Епископ опять промолчал, но Эрнест и не настаивал на ответе.
— Кстати, не забудьте, что, если бы священник и осмелился протестовать, ему пришлось бы немедленно распроститься со своей кафедрой и приходом.
— По-моему, вы преувеличиваете, — кротко заметил епископ.
— И вы решились бы протестовать? — спросил Эрнест.
— Укажите мне подобные факты в нашей общине, и я буду протестовать.
— Я покажу их вам, — спокойно сказал Эрнест. — Можете располагать мной. Я проведу вас через ад.
— Хорошо. И тогда я буду протестовать. — Епископ выпрямился в своем кресле, его кроткое лицо выражало решимость воина. — Церковь больше не будет безмолвствовать?
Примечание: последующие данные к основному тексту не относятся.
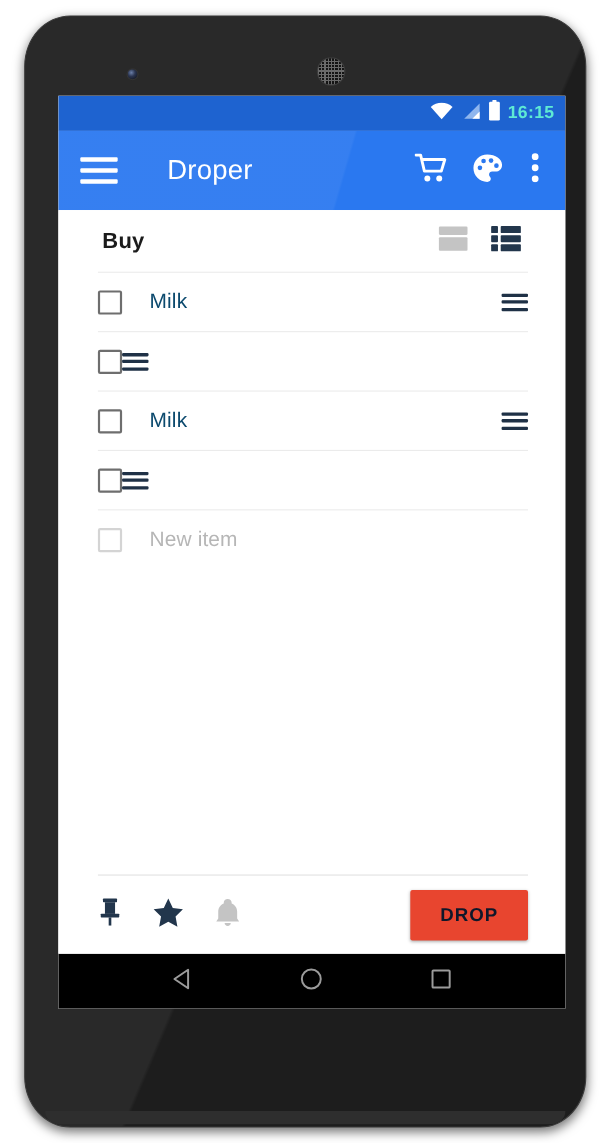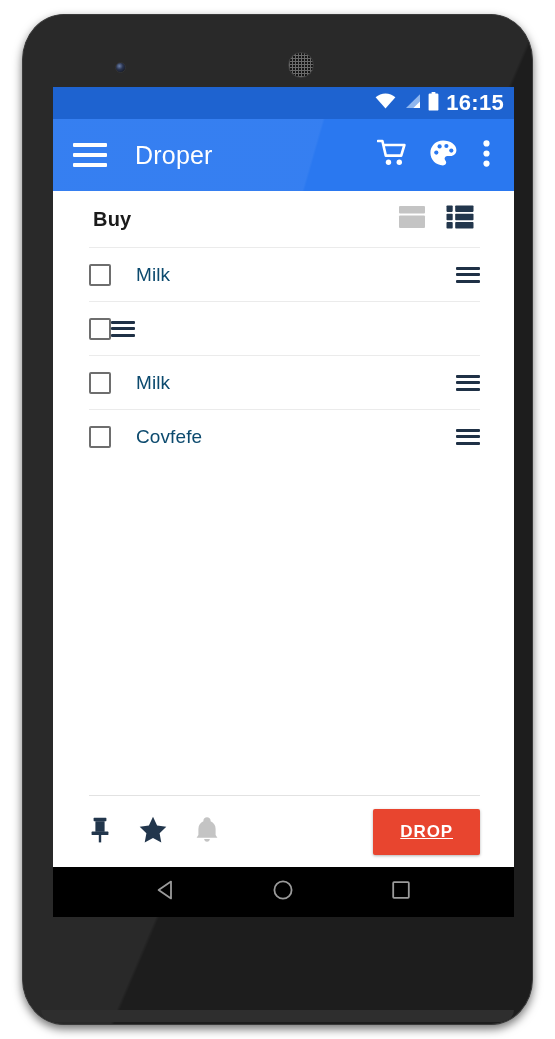--- a/index.html
+++ b/index.html
@@ -93,8 +93,8 @@
     gap: 7px;
   }
   #status-bar .sb-time {
-    color: #ffffff;
-    font-size: 22px;
+    color: #5eead4;
+    font-size: 16px;
     font-weight: bold;
     letter-spacing: .3px;
     line-height: 1;

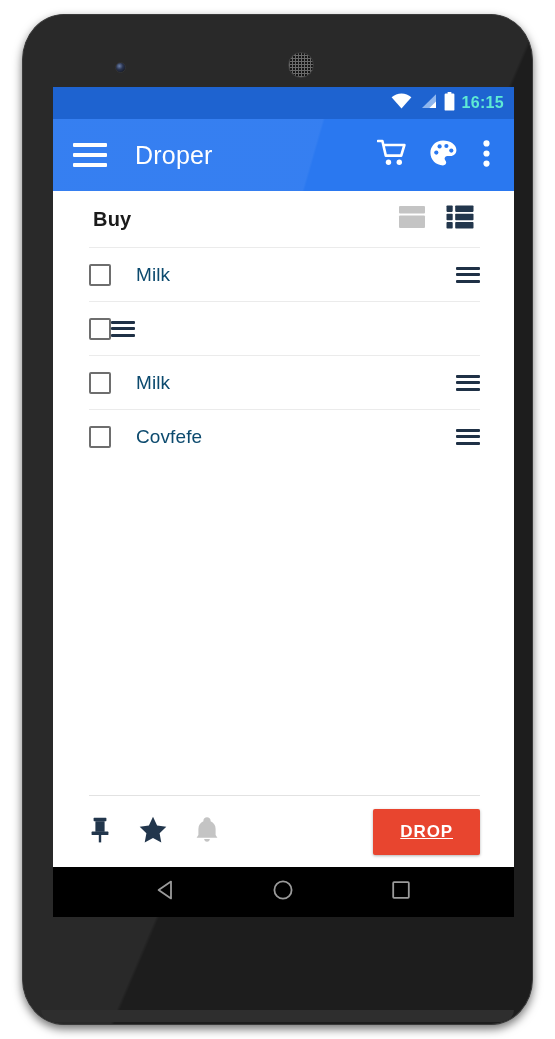--- a/index.html
+++ b/index.html
@@ -129,7 +129,7 @@
   #app-title {
     color: #fff;
     font-size: 25px;
-    margin-left: 28px;
+    margin-left: 45px;
     letter-spacing: .2px;
     flex: 1;
     position: relative; z-index: 2;

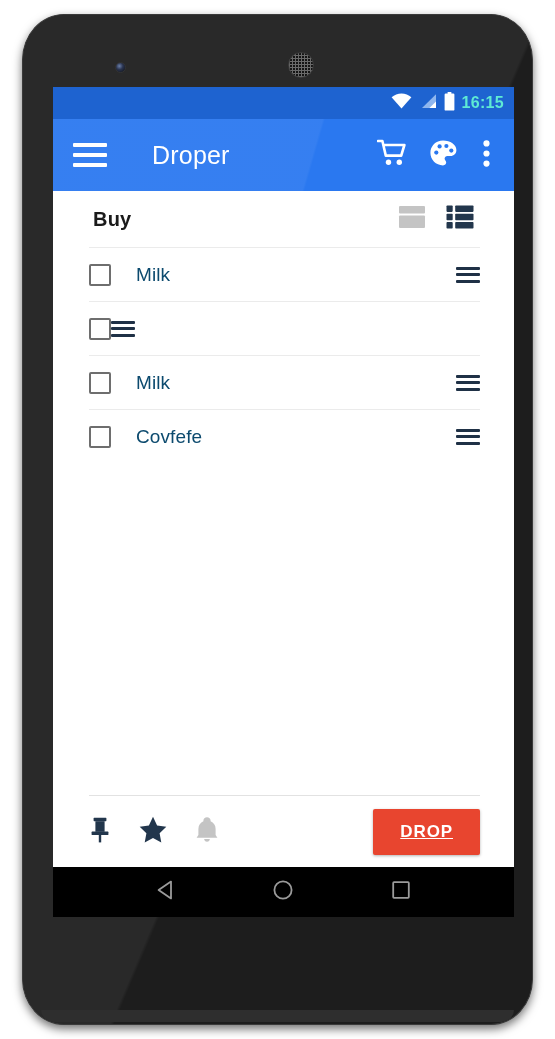--- a/index.html
+++ b/index.html
@@ -355,7 +355,6 @@
 
         <div class="list-row">
           <span class="row-check"></span>
-          <span class="row-label">Covfefe</span>
           <span class="drag-handle">
             <i></i>
             <i></i>

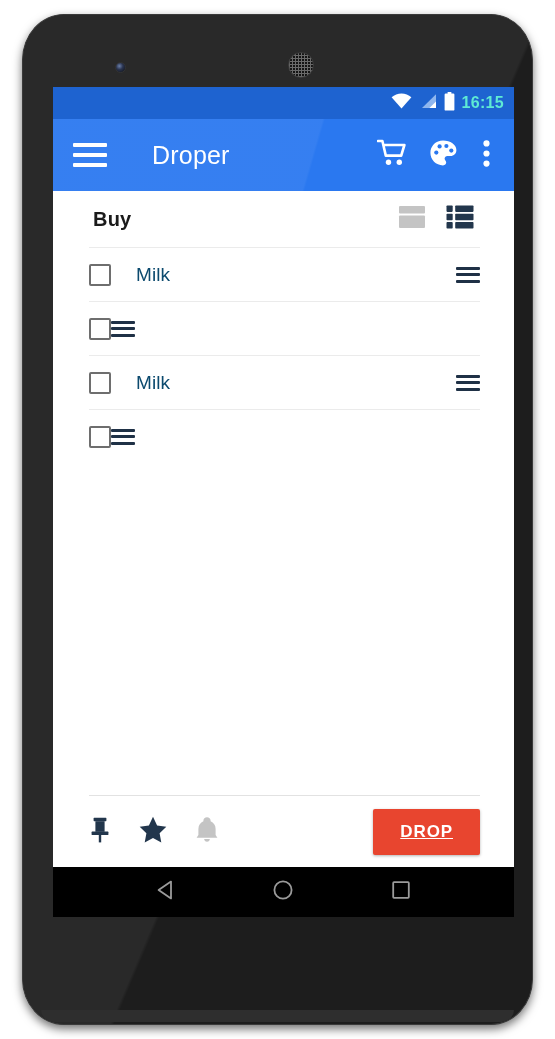--- a/index.html
+++ b/index.html
@@ -362,6 +362,10 @@
           </span>
         </div>
 
+        <div class="list-row" id="new-item-row">
+          <span class="row-check muted"></span>
+          <span class="row-label muted">New item</span>
+        </div>
 
       </div>
 

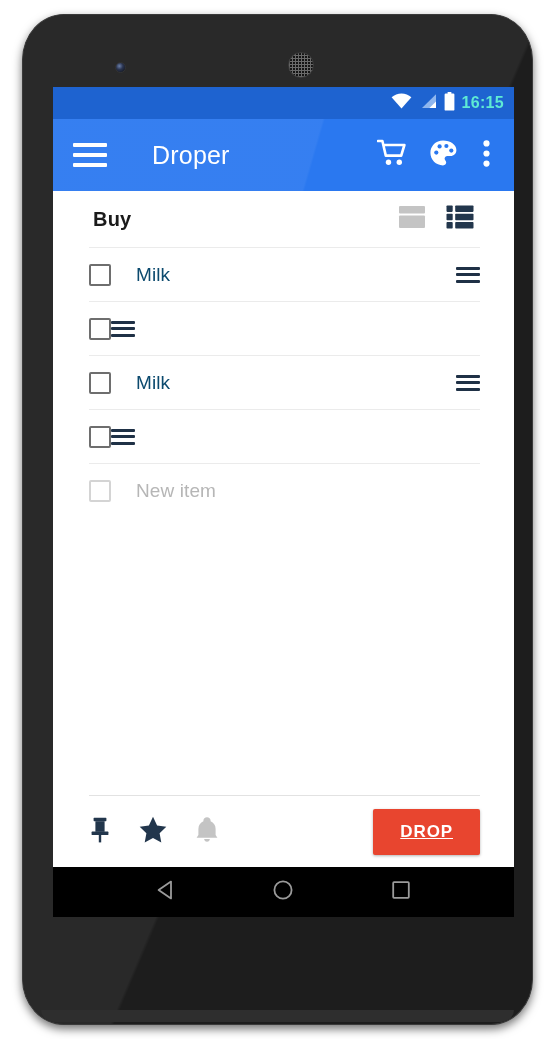--- a/index.html
+++ b/index.html
@@ -201,7 +201,7 @@
   #toolbar-spacer { flex: 1; }
   #drop-button {
     background: #e8452f;
-    color: #ffffff;
+    color: #0f172a;
     font-size: 17px;
     font-weight: bold;
     letter-spacing: .9px;
@@ -211,7 +211,6 @@
     cursor: pointer;
     box-shadow: 0 1px 3px rgba(0,0,0,.3);
     font-family: "Liberation Sans", sans-serif;
-    text-decoration: underline;
   }
 
   

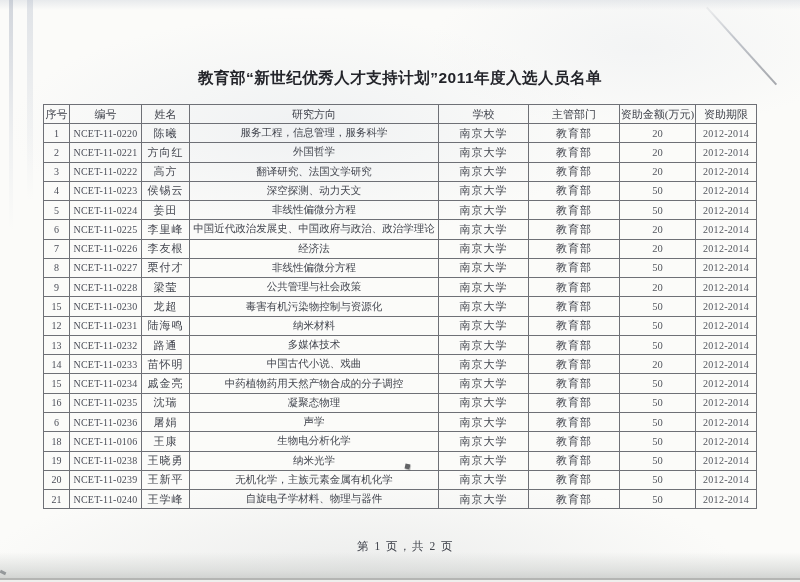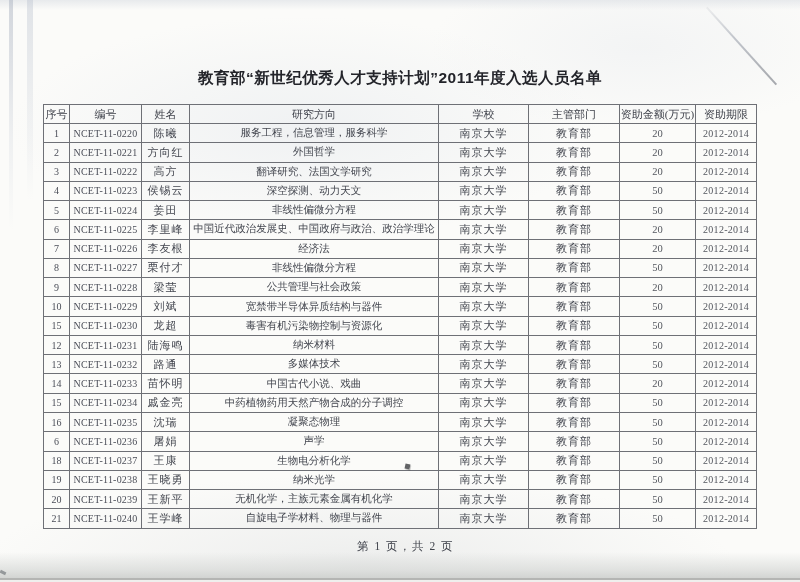--- a/index.html
+++ b/index.html
@@ -195,16 +195,6 @@
           <td class="c7">2012-2014</td>
         </tr>
         <tr>
-          <td class="c0">10</td>
-          <td class="c1">NCET-11-0229</td>
-          <td class="c2">刘斌</td>
-          <td class="c3">宽禁带半导体异质结构与器件</td>
-          <td class="c4">南京大学</td>
-          <td class="c5">教育部</td>
-          <td class="c6">50</td>
-          <td class="c7">2012-2014</td>
-        </tr>
-        <tr>
           <td class="c0">15</td>
           <td class="c1">NCET-11-0230</td>
           <td class="c2">龙超</td>

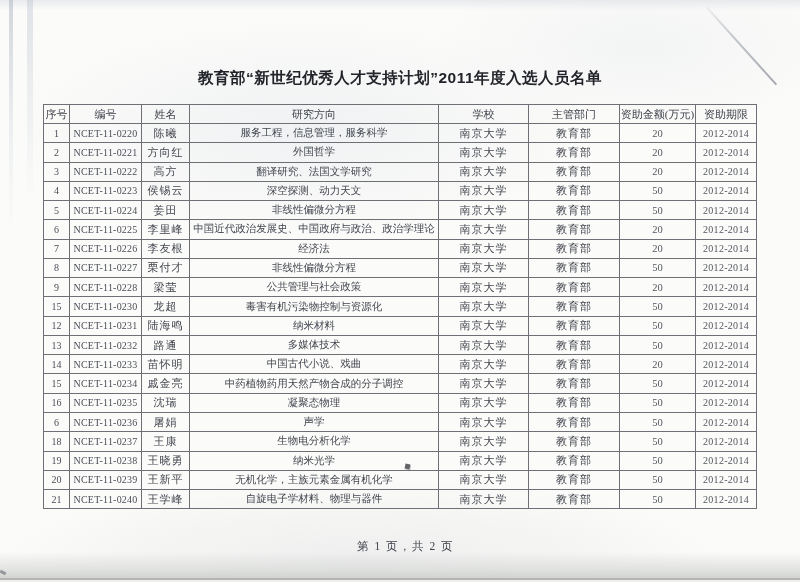--- a/index.html
+++ b/index.html
@@ -266,7 +266,7 @@
         </tr>
         <tr>
           <td class="c0">18</td>
-          <td class="c1">NCET-11-0237</td>
+          <td class="c1">NCET-11-0106</td>
           <td class="c2">王康</td>
           <td class="c3">生物电分析化学</td>
           <td class="c4">南京大学</td>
— Вас лишат сана, — предостерег Эрнест.
— Я докажу вам обратное, — ответил епископ. — Если все, что вы говорите, правда, я докажу вам, что церковь заблуждалась по неведению. Мало того, я уверен, что все ужасы нашего промышленного века объясняются полным неведением, в коем пребывает и класс капиталистов. Увидите, как все изменится, едва до него дойдет эта весть. А долг принести ему эту весть лежит на церкви.
Эрнест рассмеялся. Грубая беспощадность этого смеха заставила меня вступиться за епископа.
— Не забывайте, — сказала я, — что вам знакома только одна сторона медали. В нас тоже много хорошего, хоть мы и кажемся вам закоренелыми злодеями. Епископ прав. Те ужасы, которые вы здесь рисовали, мало кому известны. Вся беда в том, что пропасть, разделяющая общественные классы, слишком уж велика.
— Дикари индейцы не так жестоки и кровожадны, как ваши капиталисты, — отвечал Эрнест.
В эту минуту я ненавидела его.
— Вы нас не знаете. Совсем мы не жестоки и не кровожадны!
— Докажите! — В голосе его звучал вызов.
— Как могу я доказать это… вам? — Я не на шутку рассердилась.